THE PROBLEM.
Line by line, transcribe the data below exactly and pass over the images.

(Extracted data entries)
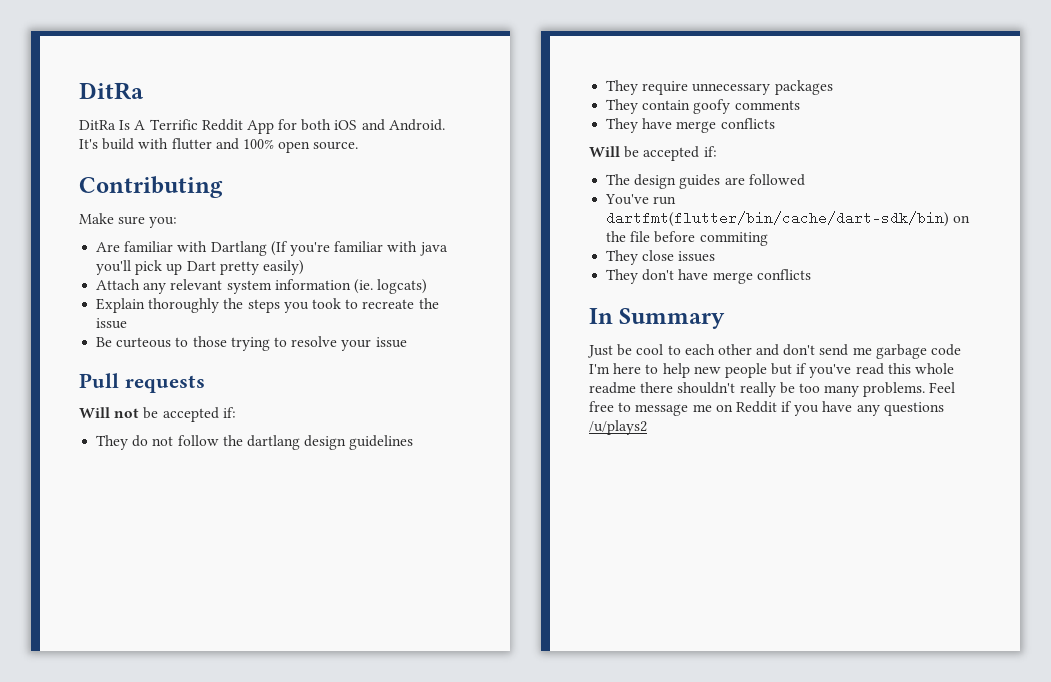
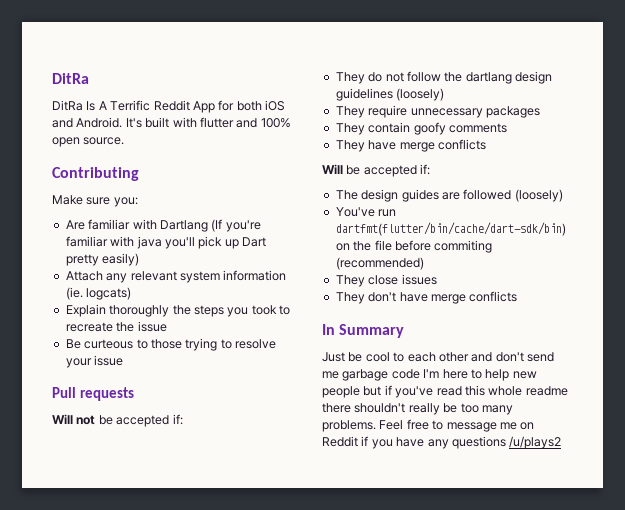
[102,138,135,150] build -> [145,117,170,128] built
(414, 442) none -> [396,88,445,101] (loosely)
(805, 180) none -> [514,189,563,202] (loosely)
(768, 239) none -> [335,257,424,270] (recommended)

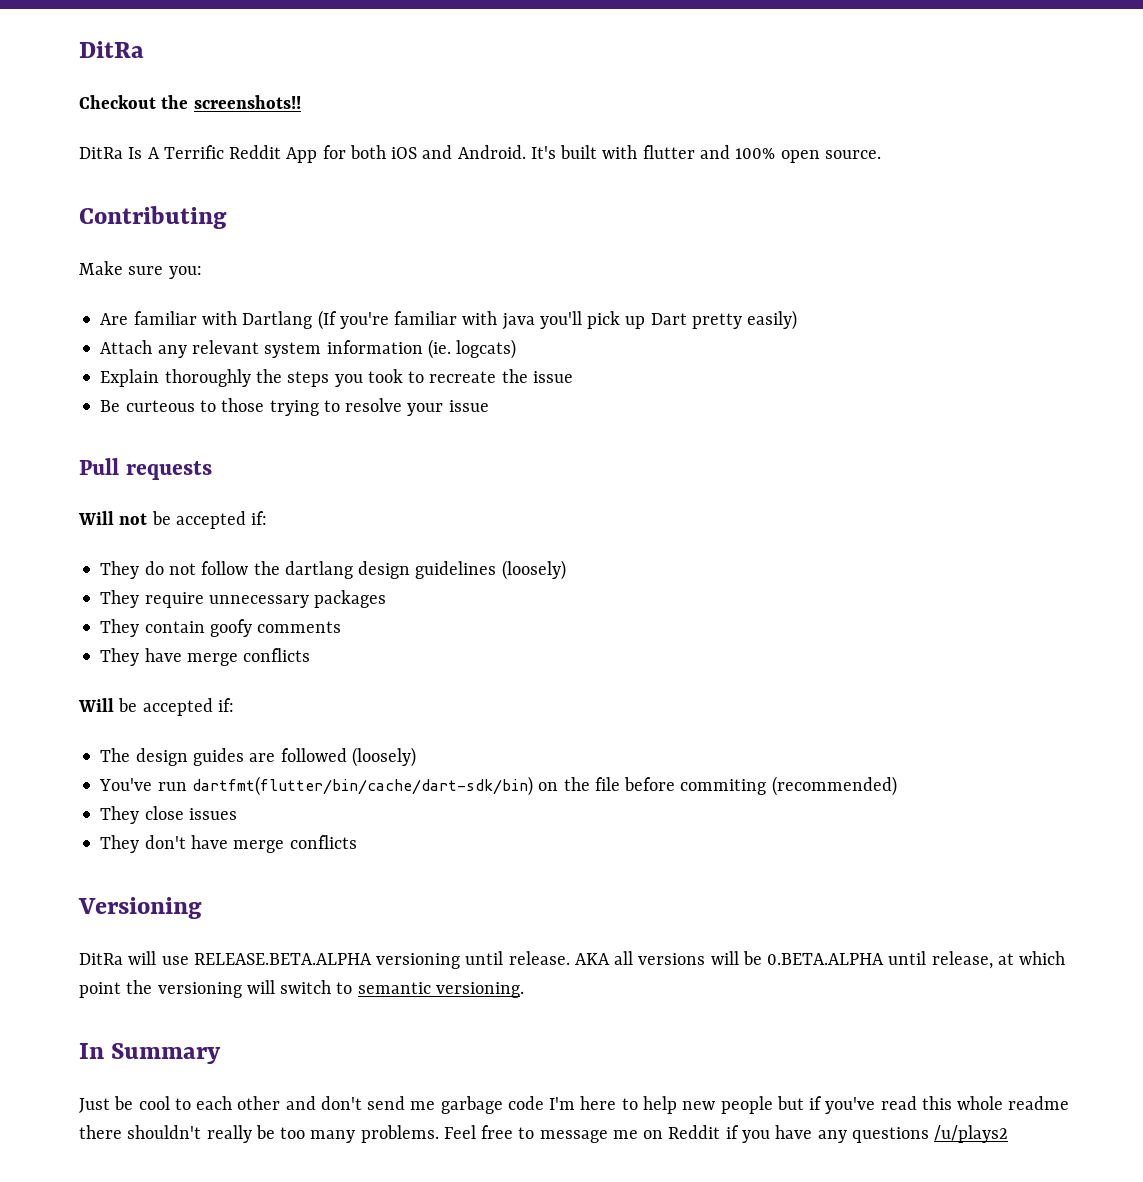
[52,73,89,84] DitRa -> [79,41,144,58] [79,95,301,109] DitRa // Checkout the screenshots!!
(518, 296) none -> [78,897,202,919] [79,951,1066,969] [79,980,524,998] // Versioning // DitRa will use RELEASE.BETA.ALPHA versioning until release. AKA all versions will be 0.BETA.ALPHA until release, at which point the versioning will switch to semantic versioning.

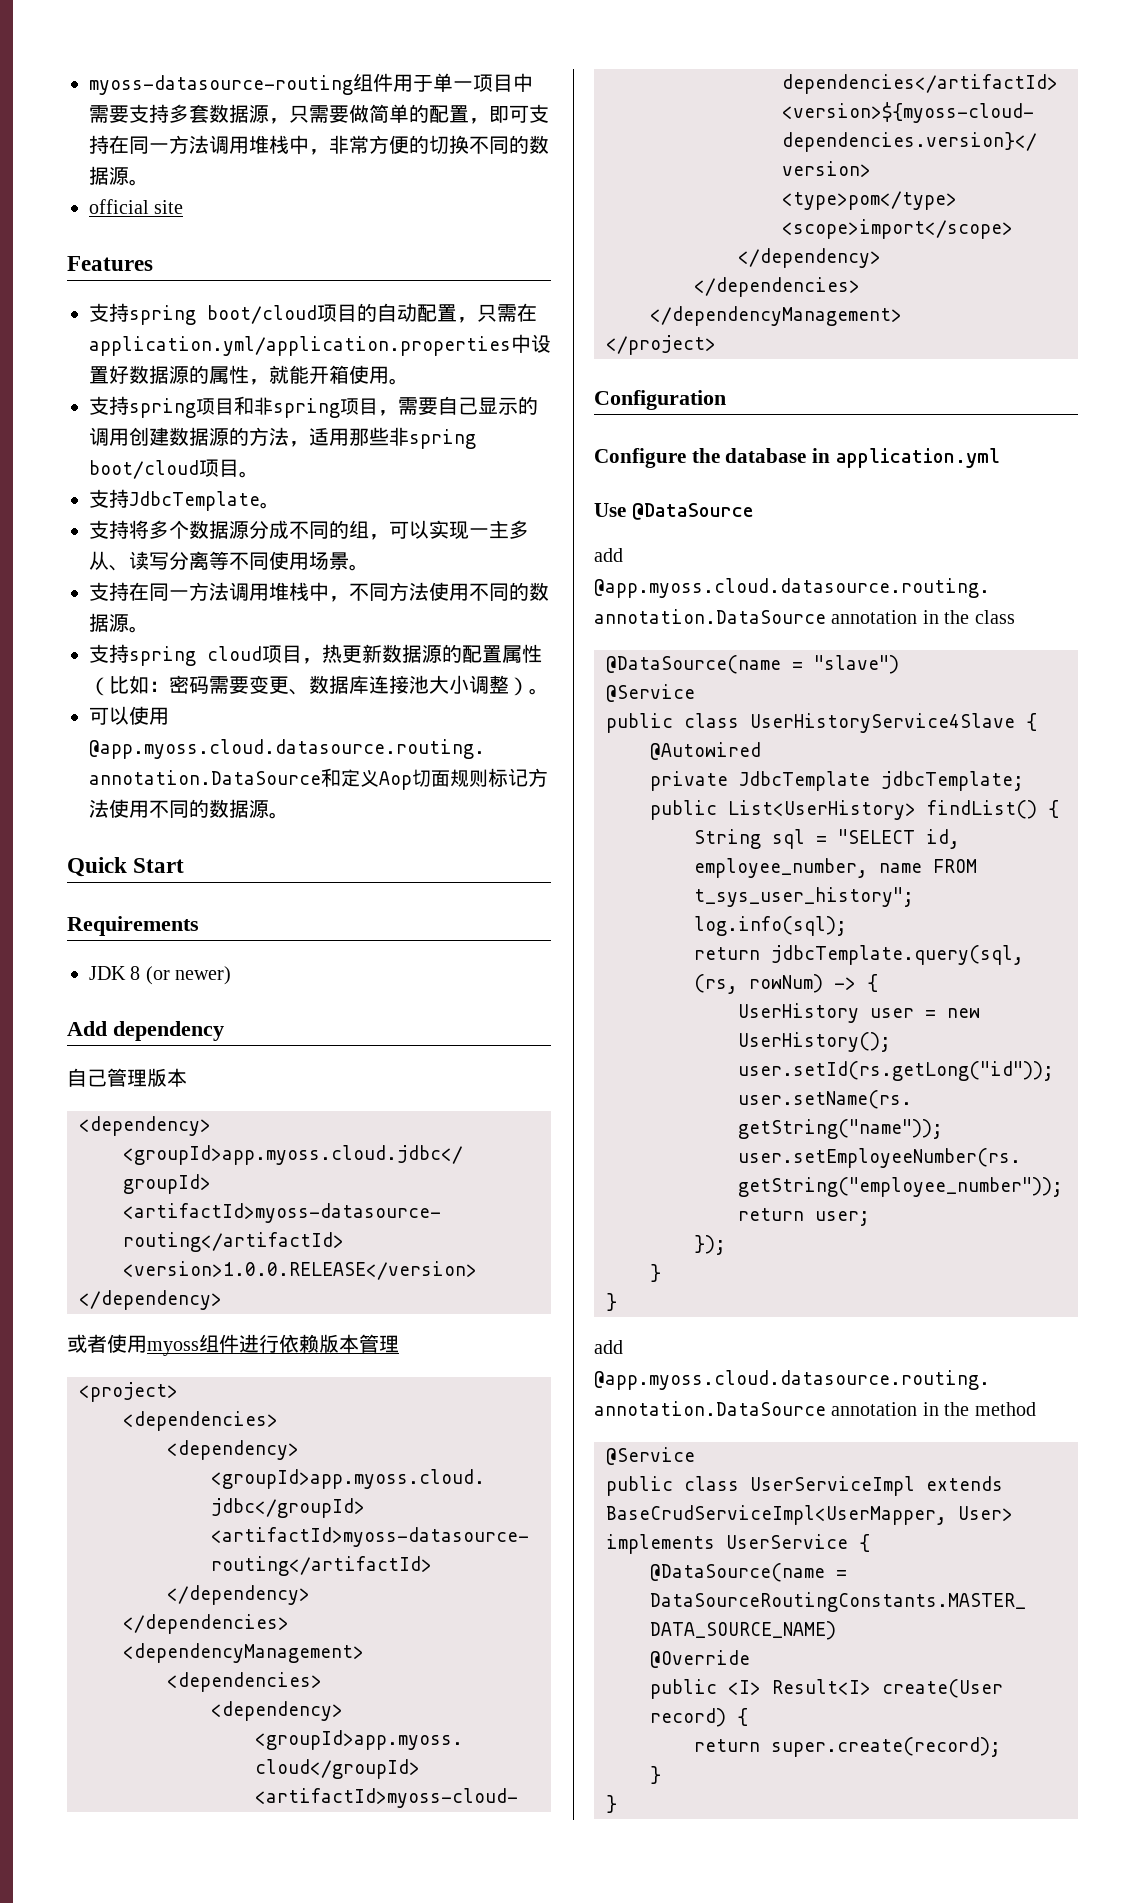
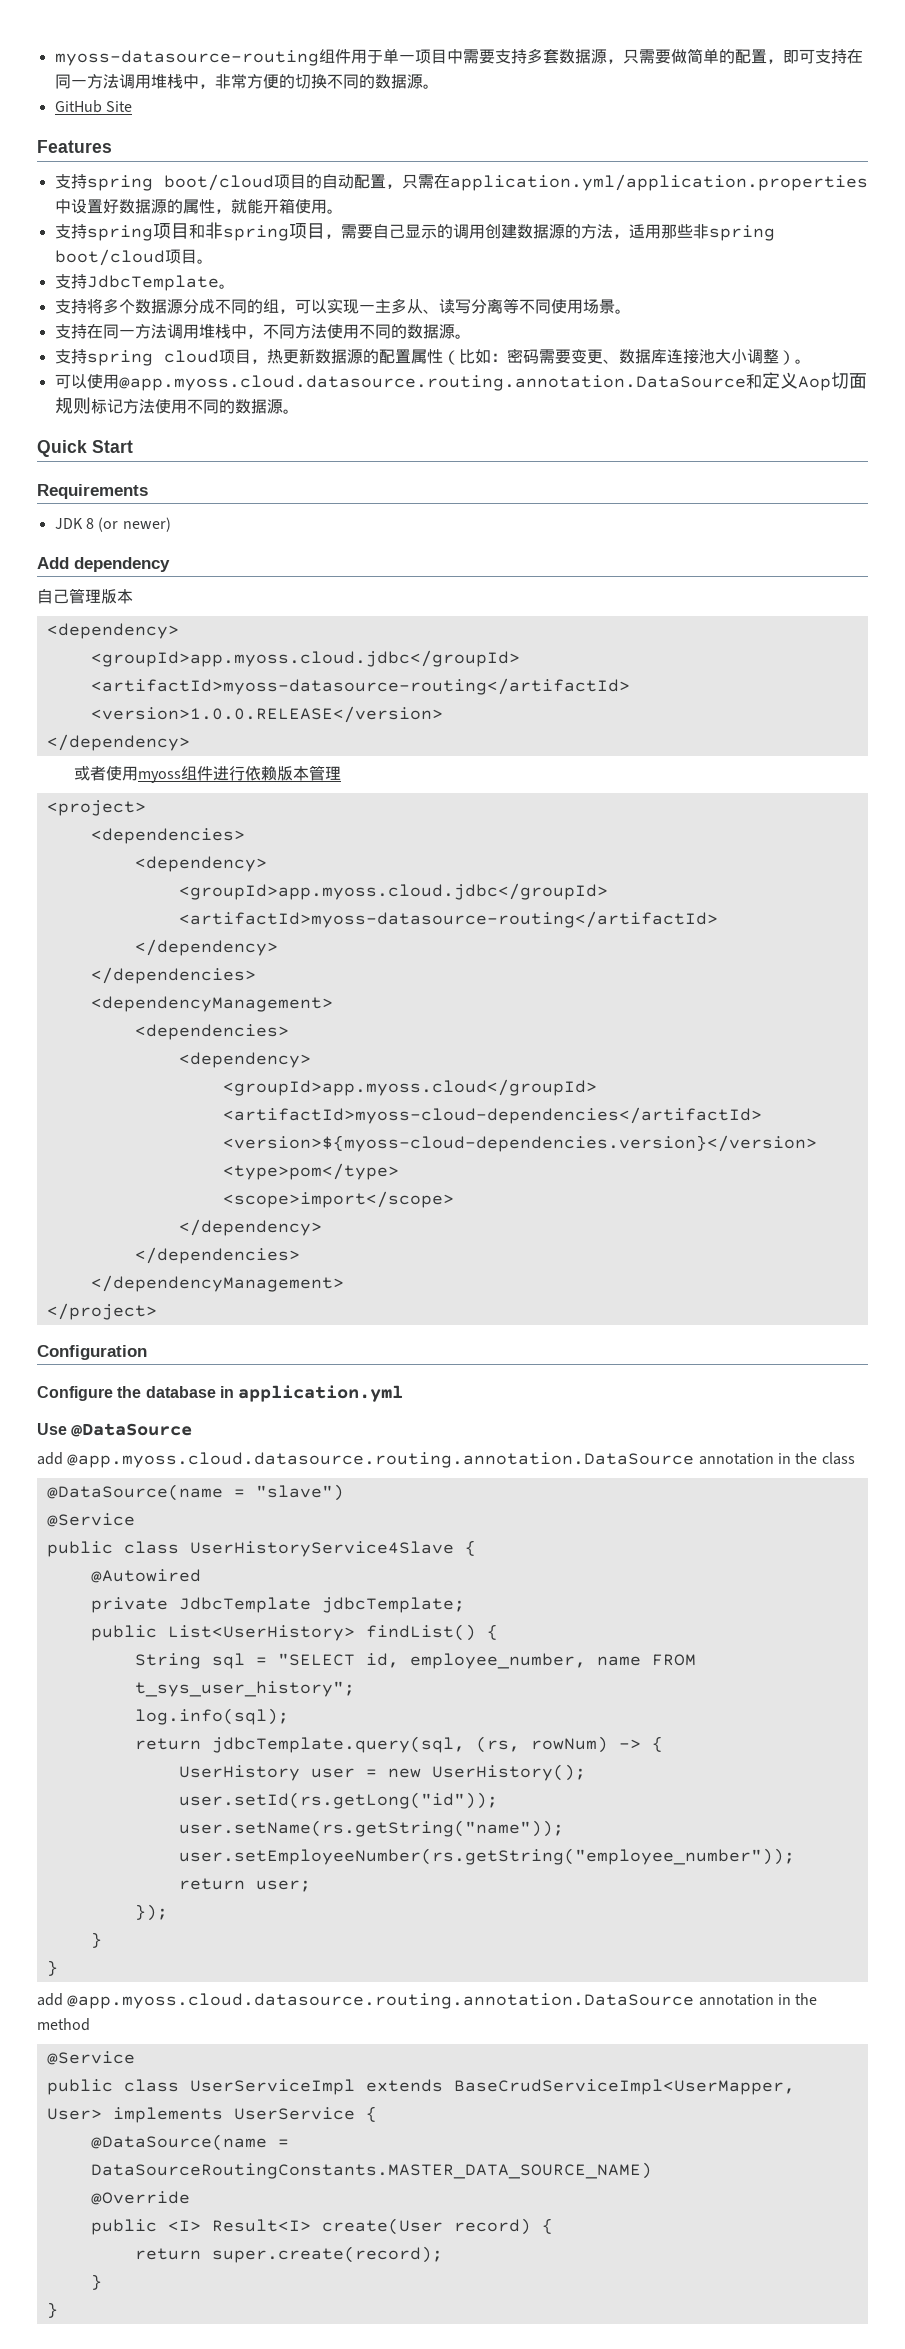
[89,199,184,214] official site -> [54,100,132,113] GitHub Site

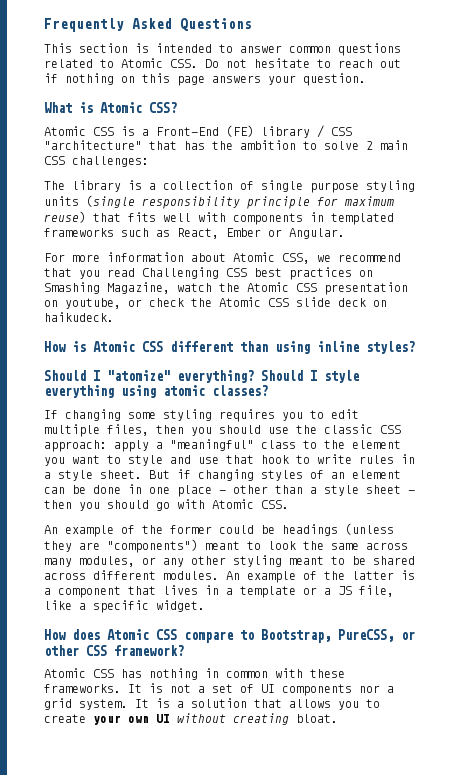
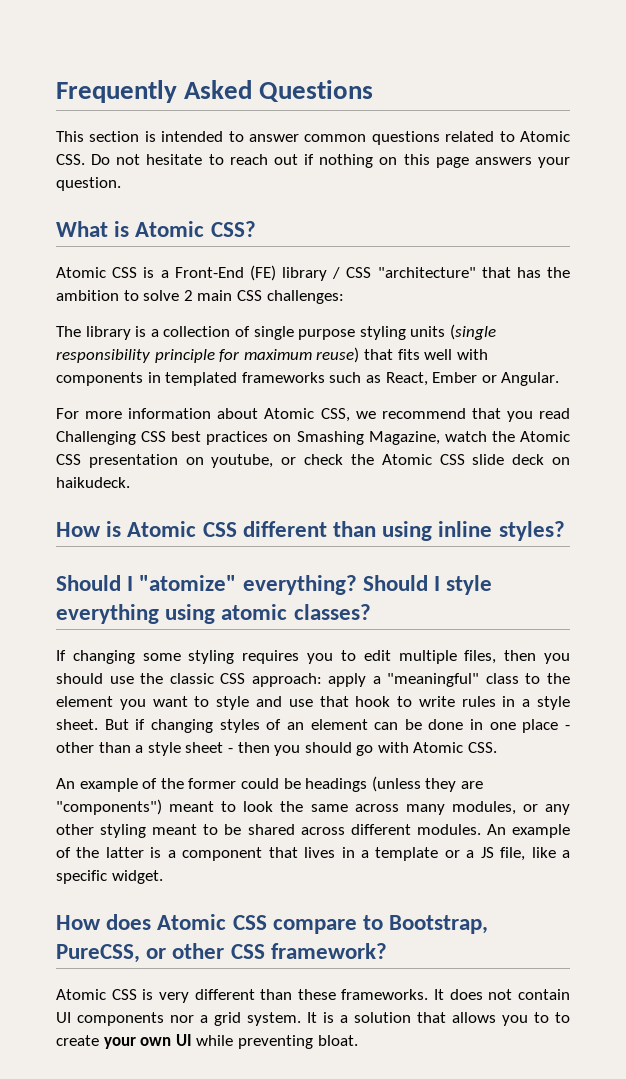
[121,668,345,680] [44,683,254,693] has nothing in common with these frameworks. It is not a set of -> [142,989,570,1003] is very different than these frameworks. It does not contain
(380, 703) none -> [555,1012,570,1023] to
[177,713,289,725] without creating -> [196,1035,313,1049] while preventing

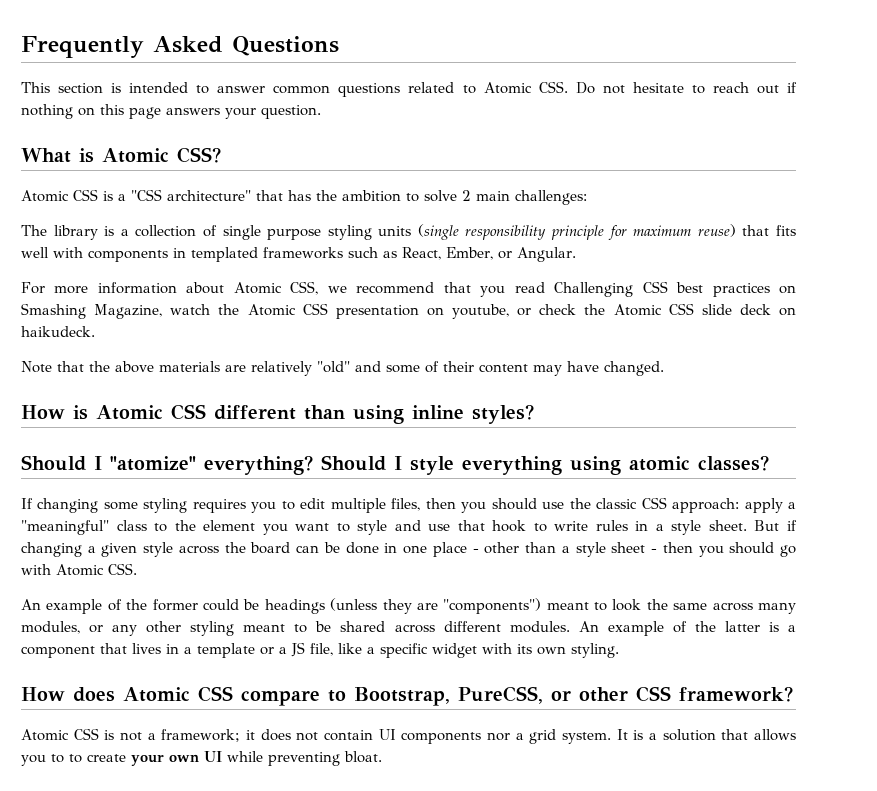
[174,265,476,281] Front-End (FE) library / CSS "architecture" -> [131,189,251,201] "CSS architecture"
[236,290,262,301] CSS -> (510, 196) none
[432,372,478,383] Ember -> [446,247,493,260] Ember,
(130, 482) none -> [21,361,664,376] // Note that the above materials are relatively "old" and some of their content may have changed.
[219,719,368,733] styles of an element -> [87,542,291,557] a given style across the board
[111,870,163,884] widget. -> [432,643,619,658] widget with its own styling.
[158,989,445,1003] very different than these frameworks. It -> [120,729,255,742] not a framework; it

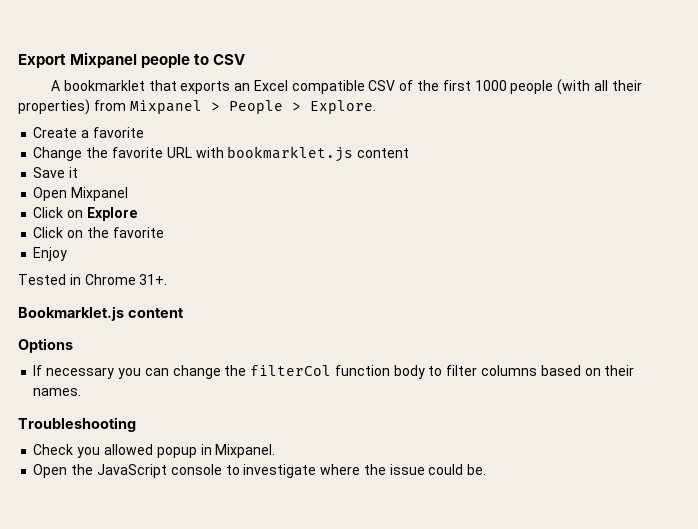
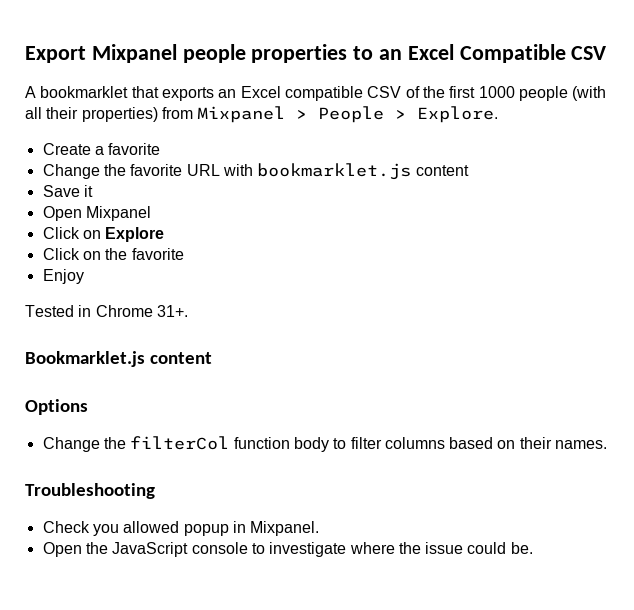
[194,54,210,65] to -> [251,44,566,63] properties to an Excel Compatible
[33,365,221,379] If necessary you can change -> [42,437,100,452] Change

ANSWER SECTION.
[102,138,135,150] build -> [145,117,170,128] built
(414, 442) none -> [396,88,445,101] (loosely)
(805, 180) none -> [514,189,563,202] (loosely)
(768, 239) none -> [335,257,424,270] (recommended)

[52,73,89,84] DitRa -> [79,41,144,58] [79,95,301,109] DitRa // Checkout the screenshots!!
(518, 296) none -> [78,897,202,919] [79,951,1066,969] [79,980,524,998] // Versioning // DitRa will use RELEASE.BETA.ALPHA versioning until release. AKA all versions will be 0.BETA.ALPHA until release, at which point the versioning will switch to semantic versioning.

[89,199,184,214] official site -> [54,100,132,113] GitHub Site

[121,668,345,680] [44,683,254,693] has nothing in common with these frameworks. It is not a set of -> [142,989,570,1003] is very different than these frameworks. It does not contain
(380, 703) none -> [555,1012,570,1023] to
[177,713,289,725] without creating -> [196,1035,313,1049] while preventing

[174,265,476,281] Front-End (FE) library / CSS "architecture" -> [131,189,251,201] "CSS architecture"
[236,290,262,301] CSS -> (510, 196) none
[432,372,478,383] Ember -> [446,247,493,260] Ember,
(130, 482) none -> [21,361,664,376] // Note that the above materials are relatively "old" and some of their content may have changed.
[219,719,368,733] styles of an element -> [87,542,291,557] a given style across the board
[111,870,163,884] widget. -> [432,643,619,658] widget with its own styling.
[158,989,445,1003] very different than these frameworks. It -> [120,729,255,742] not a framework; it

[194,54,210,65] to -> [251,44,566,63] properties to an Excel Compatible
[33,365,221,379] If necessary you can change -> [42,437,100,452] Change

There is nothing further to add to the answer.